[Olympus developers 227]: Re: N-best lists for PocketSphinx / Olympus
Antoine Raux
antoine.raux at gmail.com
Tue Apr 13 19:42:04 EDT 2010
Point taken. I posted a message about this on the Sphinx Help forum...
antoine
Thomas Harris wrote:
> These fixes, as described, could be applied directly to the
> PocketSphinx API, and could be a benefit to the larger community of
> PocketSphinx users, so I think that the issue of motivation could be
> raised there as well. This is especially the case since it's unclear
> whether the current PocketSphinx API accurately reflects the actually
> functionality of the system.
>
> Thanks,
> -Thomas
>
> On Tue, Apr 13, 2010 at 4:41 PM, Antoine Raux <antoine.raux at gmail.com
> <mailto:antoine.raux at gmail.com>> wrote:
>
> As far as I can tell by looking at the code, PocketsphinxEngine
> does not send any word-level confidence information to
> AudioServer. That's good news. The bad news is that it computes
> utterance-level AM and LM scores by summing those of the words (so
> it needs word-level scores for that...). This seems the only way
> to get separate AM and LM score from Pocketsphinx (someone,
> correct me if I'm wrong). You can get the overall score though
> (the sum of the the AM and LM scores), using ps_nbest_hyp. So we
> could recompute the LM score of the i-th hypothesis using the
> Sphinxbase's ngram_tg_score routine (at the same time as getting
> the LM backoff type) and subtract the LM score from the total
> score to get the AM score (after potentially weighting by the LM
> weight, although the LM score might already include that, I'm not
> sure)...
>
> All in all, it's not that hard but I'm not even sure the overall
> AM score is used anywhere (I think it can be used when computing
> confidence with Helios but that depends on your model. E.g., the
> LetsGoPublic model does not use that feature).

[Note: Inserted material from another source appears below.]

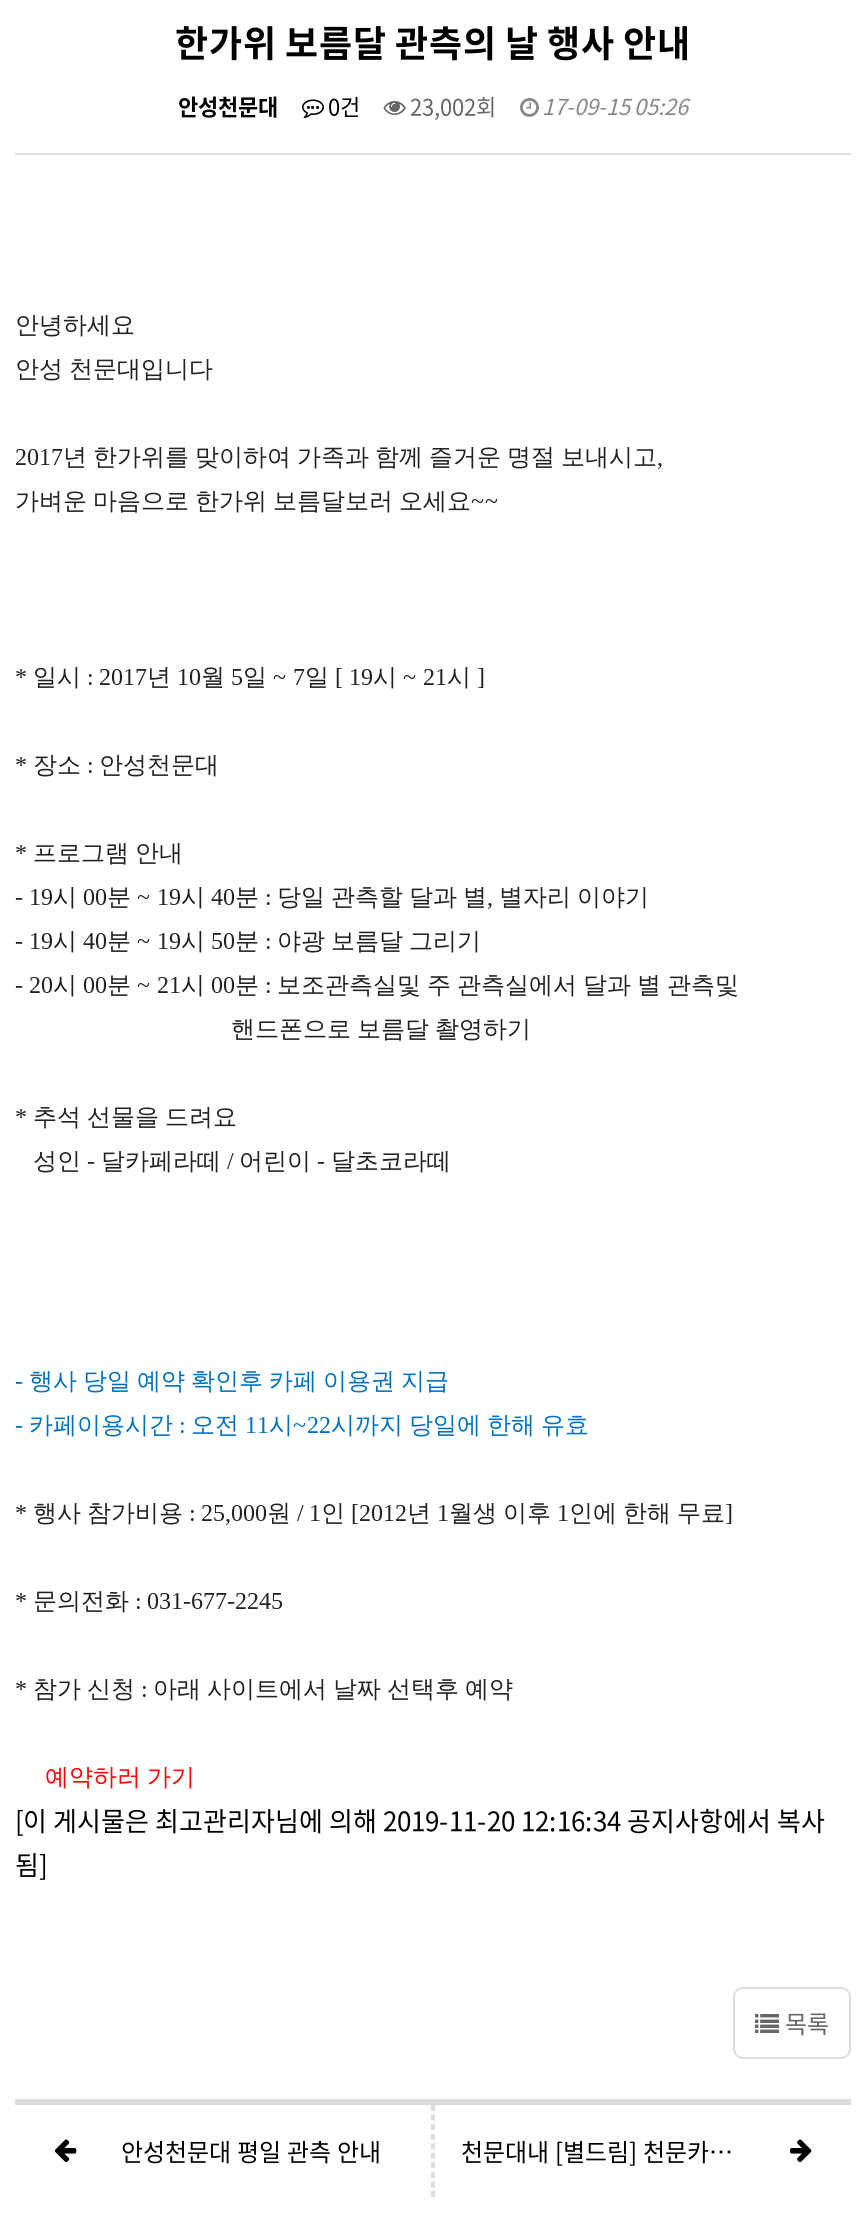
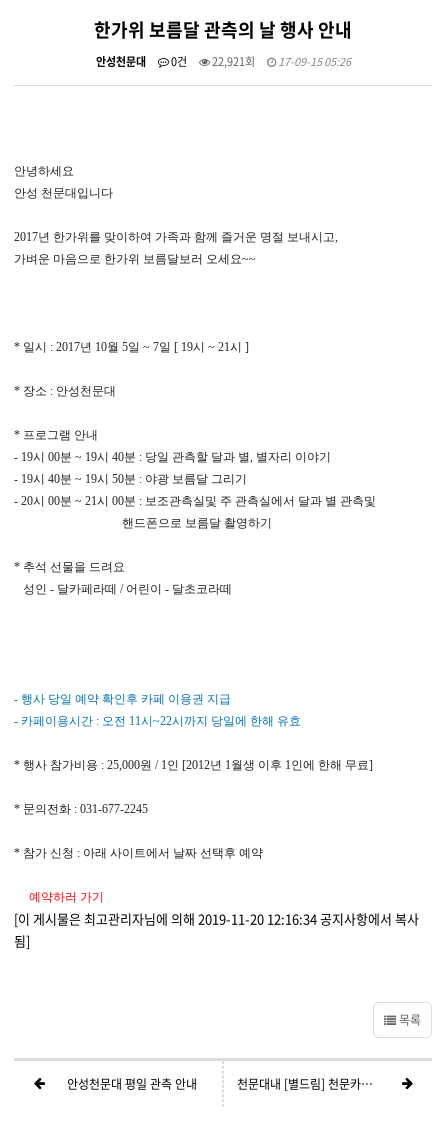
- 안성천문대 0건 23,002회 17-09-15 05:26
+ 안성천문대 0건 22,921회 17-09-15 05:26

> The only question is: is there someone motivated enough to do this? ;)
>
> antoine
>
>
> Thomas Harris wrote:
>
> I have seen in the frame some statistics like #words>p where p
> is some kind of confidence metric. It would seem that those
> statistics can only be derived from word-level confidence
> scores in the recognizer. But that's just my recollection
> right now. Someone should investigate, I guess.
>
> Thanks,
> -Thomas
>
>
> On Tue, Apr 13, 2010 at 1:20 PM, Antoine Raux
> <antoine.raux at gmail.com <mailto:antoine.raux at gmail.com>
> <mailto:antoine.raux at gmail.com
> <mailto:antoine.raux at gmail.com>>> wrote:
>
> Hmmm... I don't know about word-level acoustic scores. I don't
> remember ever using these. Are these actually stored in the
> frame
> that PocketsphinxEngine and/or AudioServer send?
>
> antoine
>
> Thomas Harris wrote:
>
> Good idea. That sounds doable. But we're also not getting
> acoustic model scores. I don't know for sure, do latter
> stages
> of Olympus (like Helios) depend on word-level acoustic
> scores?
>
> -Thomas
>
> On Tue, Apr 13, 2010 at 1:12 PM, Antoine Raux
> <antoine.raux at gmail.com <mailto:antoine.raux at gmail.com>
> <mailto:antoine.raux at gmail.com <mailto:antoine.raux at gmail.com>>
> <mailto:antoine.raux at gmail.com
> <mailto:antoine.raux at gmail.com>
> <mailto:antoine.raux at gmail.com
> <mailto:antoine.raux at gmail.com>>>> wrote:
>
> Actually, rather than a bunch of ifs as I wrote, the
> (still
> temporary) solution is to get the ngram_model_t
> object from ps,
> and then use the sphinxbase functions (such as
> ngram_tg_score) to
> compute the backoff type (which is exactly what ps
> does at
> decoding time).
>
> antoine
>
> Thomas Harris wrote:
>
> Hi Antoine,
>
> Yes, that was/is a problem and I tried something
> like this.
> But even more fundamental is the problem is that the
> p_seg_t*
> segment iterator that you get from pocketsphinx
> doesn't
> correctly implement ps_seg_prob when the segment
> iterator
> comes from the hypothesis iterator even though
> it works
> fine
> if you get the segment iterator from the best_hyp
> function (or
> whatever that's called). I've sent David the code
> segment that
> illustrates this bug. I don't know that there's
> any kind of
> work around. For the most part we've gotten mutiple
> hypotheses
> by running multiple recognizers, I guess.
>
> Thanks,
> -Thomas
>
> On Tue, Apr 13, 2010 at 11:58 AM, Antoine Raux
> <antoine.raux at gmail.com
> <mailto:antoine.raux at gmail.com> <mailto:antoine.raux at gmail.com
> <mailto:antoine.raux at gmail.com>>
> <mailto:antoine.raux at gmail.com
> <mailto:antoine.raux at gmail.com> <mailto:antoine.raux at gmail.com
> <mailto:antoine.raux at gmail.com>>>
> <mailto:antoine.raux at gmail.com
> <mailto:antoine.raux at gmail.com>
> <mailto:antoine.raux at gmail.com
> <mailto:antoine.raux at gmail.com>>
> <mailto:antoine.raux at gmail.com
> <mailto:antoine.raux at gmail.com>
> <mailto:antoine.raux at gmail.com
> <mailto:antoine.raux at gmail.com>>>>> wrote:
>
> Hi all,
>
> What exactly is the confidence computation
> problem?
> Is it
> that we
> cannot compute the LM backoff type-based word
> confidence (see
> hyp_conf_slm in PocketsphinxEngine's main.cpp)?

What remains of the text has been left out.